> **Required work**
Line count for the string "padding": state how many lines in the records below hold it, giving only the number.

> **Provided entries**

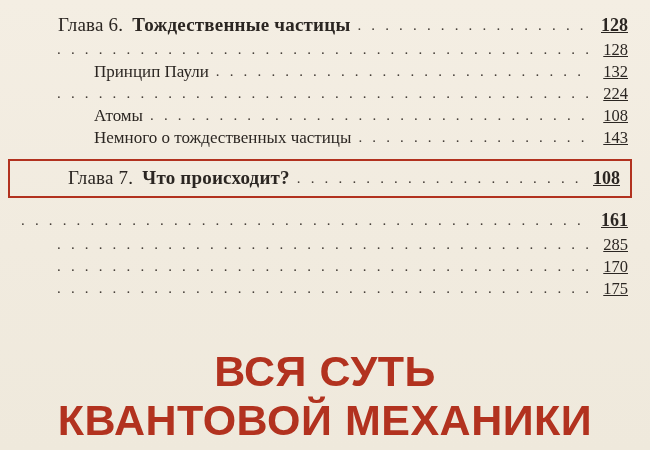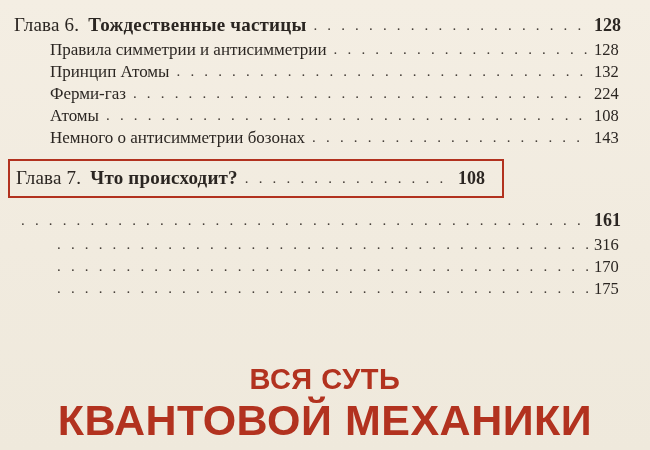--- a/index.html
+++ b/index.html
@@ -37,6 +37,7 @@
   }
   .toc-line .lbl {
     flex: 0 0 auto;
+    margin-left: 44px;
   }
   .toc-line .leader {
     flex: 1 1 auto;

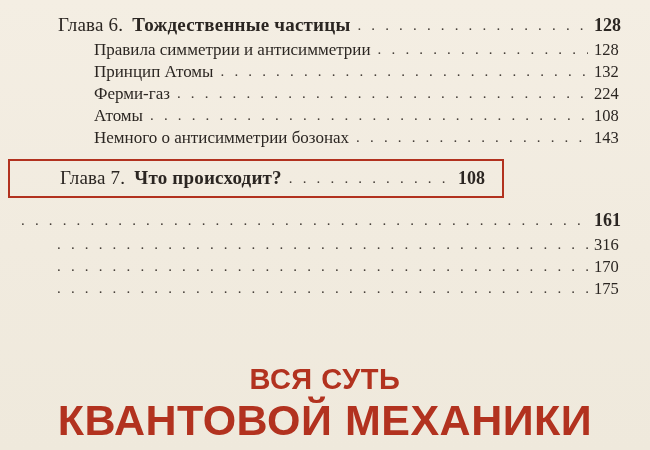--- a/index.html
+++ b/index.html
@@ -52,8 +52,9 @@
   }
   .toc-line .pg {
     flex: 0 0 auto;
-    text-align: left;
+    text-align: right;
     width: 34px;
+    text-decoration: underline;
   }
 
   

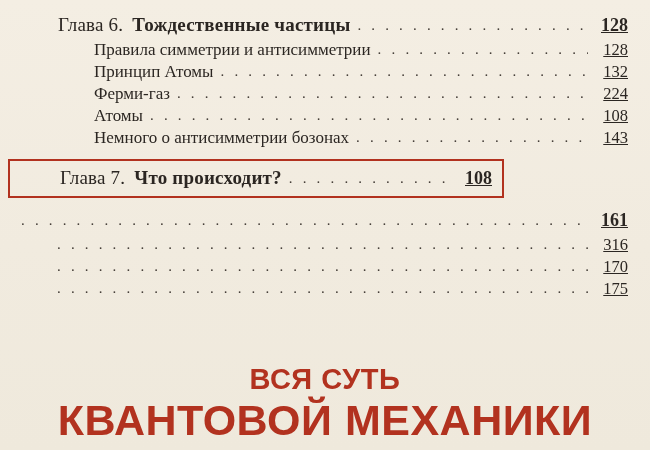--- a/index.html
+++ b/index.html
@@ -145,7 +145,6 @@
       </div>
 
       <div class="toc-line sub-row">
-        <span class="lbl">Правила симметрии и антисимметрии</span>
         <span class="leader">. . . . . . . . . . . . . . . . . . . . . . . . . . . . . . . . . . . . . . . . . . . . . . . . . . . . . . . . . . . . . . . . . . . . . . . .</span>
         <span class="pg">128</span>
       </div>

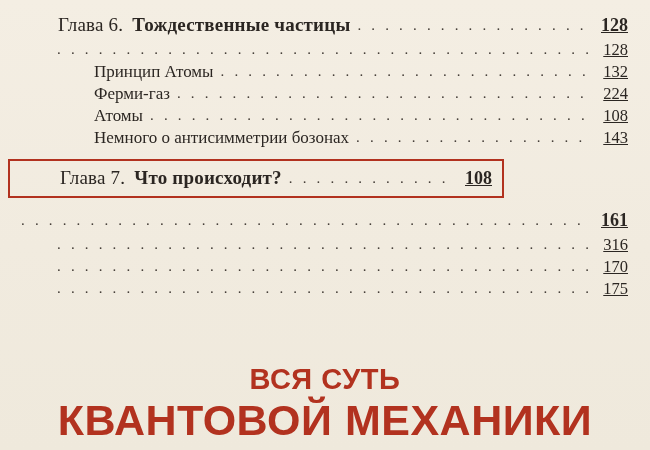--- a/index.html
+++ b/index.html
@@ -149,7 +149,7 @@
         <span class="pg">128</span>
       </div>
       <div class="toc-line sub-row">
-        <span class="lbl">Принцип Атомы</span>
+        <span class="lbl">Принцип Паули</span>
         <span class="leader">. . . . . . . . . . . . . . . . . . . . . . . . . . . . . . . . . . . . . . . . . . . . . . . . . . . . . . . . . . . . . . . . . . . . . . . .</span>
         <span class="pg">132</span>
       </div>

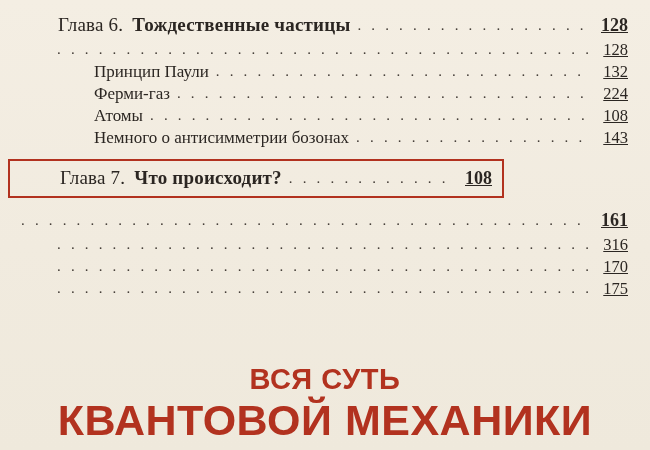--- a/index.html
+++ b/index.html
@@ -154,7 +154,6 @@
         <span class="pg">132</span>
       </div>
       <div class="toc-line sub-row">
-        <span class="lbl">Ферми-газ</span>
         <span class="leader">. . . . . . . . . . . . . . . . . . . . . . . . . . . . . . . . . . . . . . . . . . . . . . . . . . . . . . . . . . . . . . . . . . . . . . . .</span>
         <span class="pg">224</span>
       </div>

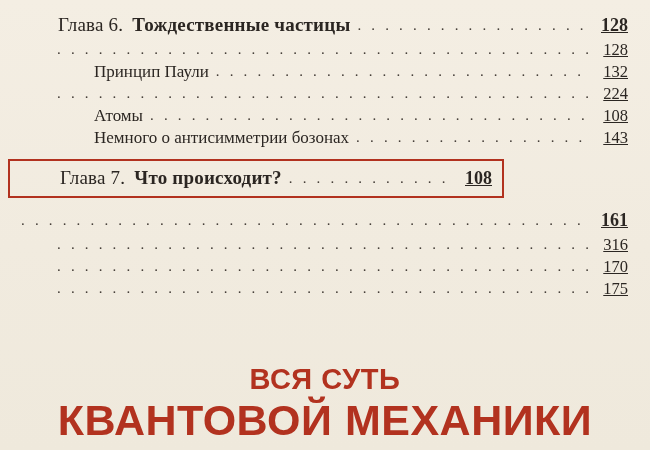--- a/index.html
+++ b/index.html
@@ -163,7 +163,7 @@
         <span class="pg">108</span>
       </div>
       <div class="toc-line sub-row">
-        <span class="lbl">Немного о антисимметрии бозонах</span>
+        <span class="lbl">Немного о тождественных частицы</span>
         <span class="leader">. . . . . . . . . . . . . . . . . . . . . . . . . . . . . . . . . . . . . . . . . . . . . . . . . . . . . . . . . . . . . . . . . . . . . . . .</span>
         <span class="pg">143</span>
       </div>

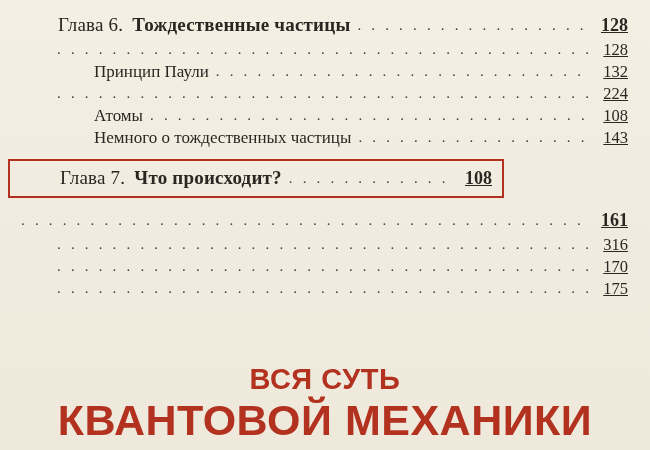--- a/index.html
+++ b/index.html
@@ -88,9 +88,9 @@
 
   .boxed {
     border: 2px solid #b2321f;
-    padding: 6px 10px 7px 6px;
+    padding: 6px 10px 7px 14px;
     margin: 10px 0 10px -6px;
-    width: 496px;
+    width: 624px;
     box-sizing: border-box;
   }
   .boxed .chapter-row {

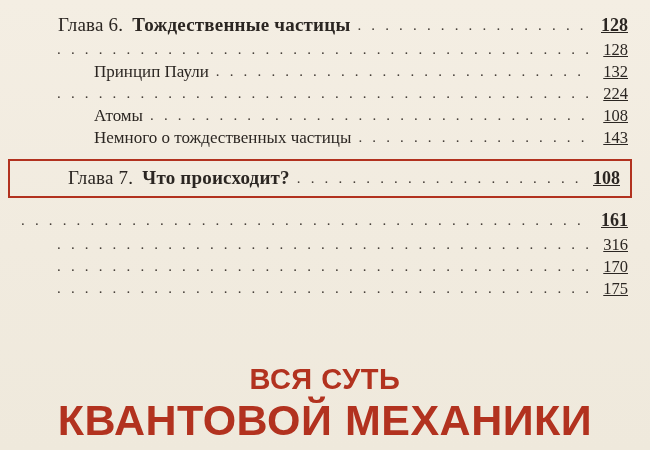--- a/index.html
+++ b/index.html
@@ -189,7 +189,7 @@
 
       <div class="toc-line sub-row">
         <span class="leader">. . . . . . . . . . . . . . . . . . . . . . . . . . . . . . . . . . . . . . . . . . . . . . . . . . . . . . . . . . . . . . . . . . . . . . . .</span>
-        <span class="pg">316</span>
+        <span class="pg">285</span>
       </div>
       <div class="toc-line sub-row">
         <span class="leader">. . . . . . . . . . . . . . . . . . . . . . . . . . . . . . . . . . . . . . . . . . . . . . . . . . . . . . . . . . . . . . . . . . . . . . . .</span>

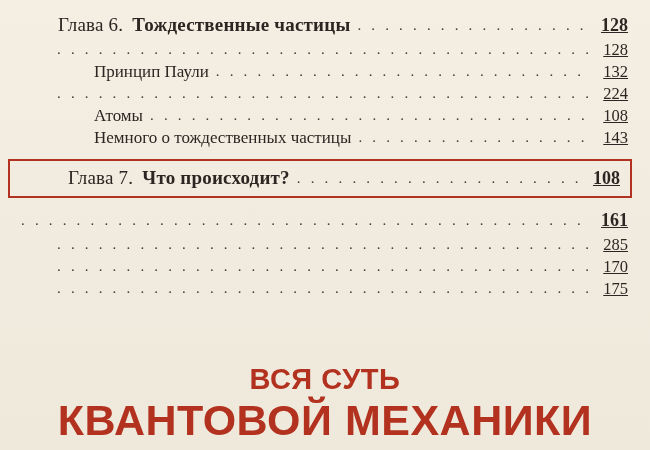--- a/index.html
+++ b/index.html
@@ -116,7 +116,7 @@
     letter-spacing: 0.5px;
   }
   .banner .l1 {
-    font-size: 29px;
+    font-size: 43px;
     display: block;
     padding-bottom: 4px;
   }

> **Answer area**
3